Last Updated: Feb-07-2001
Annotated by:
Coulehan, Jack

Primary Category: Literature / Poetry

Genre: Poem

Summary:

An adult sister and brother chop wood on a mountain in Nevada three months after their father succumbed to lung cancer. They reminisce about their childhood--the cabins they built, Spam sandwiches they ate, their tough father. When the poet-daughter thinks of the whippings they received, she says, "They'd have put him in jail today. I used to beg / and run circles. You got it worse because you / never cried."

The man's daughter, Leslie (named after her grandfather), helps them carry and stow the chopped logs. They run into a group of childhood friends, now mostly loggers. "What'll you do next, after the trees are gone?" the poet asks. As they drive home, Leslie falls asleep in the truck.

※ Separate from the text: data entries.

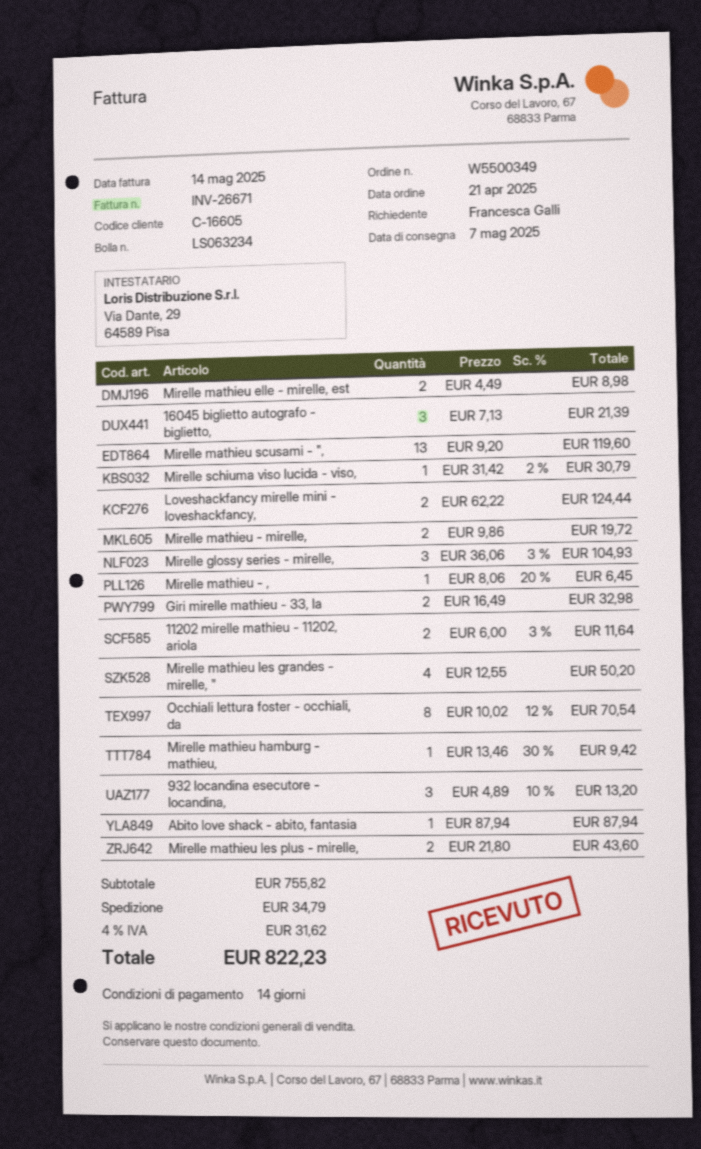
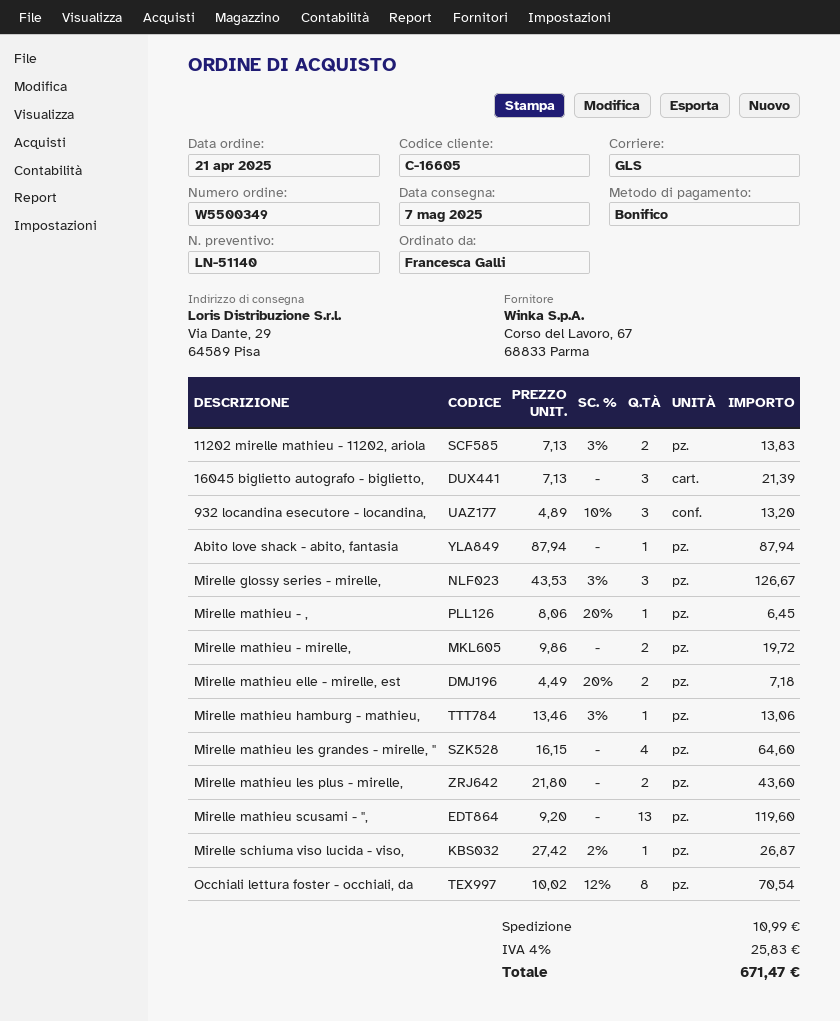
Mirelle mathieu elle - mirelle, est: 2 x 4.49 = 8.98 -> 2 x 4.49 - 20% = 7.18
Mirelle schiuma viso lucida - viso,: 1 x 31.42 - 2% = 30.79 -> 1 x 27.42 - 2% = 26.87
Loveshackfancy mirelle mini - loveshackfancy,: 2 x 62.22 = 124.44 -> none
Mirelle glossy series - mirelle,: 3 x 36.06 - 3% = 104.93 -> 3 x 43.53 - 3% = 126.67
Giri mirelle mathieu - 33, la: 2 x 16.49 = 32.98 -> none
11202 mirelle mathieu - 11202, ariola: 2 x 6.00 - 3% = 11.64 -> 2 x 7.13 - 3% = 13.83
Mirelle mathieu les grandes - mirelle, ": 4 x 12.55 = 50.20 -> 4 x 16.15 = 64.60
Mirelle mathieu hamburg - mathieu,: 1 x 13.46 - 30% = 9.42 -> 1 x 13.46 - 3% = 13.06
shipping: 34.79 -> 10.99
tax: 4% = 31.62 -> 4% = 25.83
total: 822.23 -> 671.47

This poem takes place in the world of grief, a world in which the past and present are intermixed and ordinary day-to-day events groan under the weight of deep meaning. Indeed, the scenes depicted here have double significance; the poet steps out of them like a Greek chorus and comments, "Tomorrow a log pile will collapse / on him and he will just get out alive." The scene of grief over the father's death is well fixed in her memory because it is so closely attached to her brother's imminent almost-death. [169 lines]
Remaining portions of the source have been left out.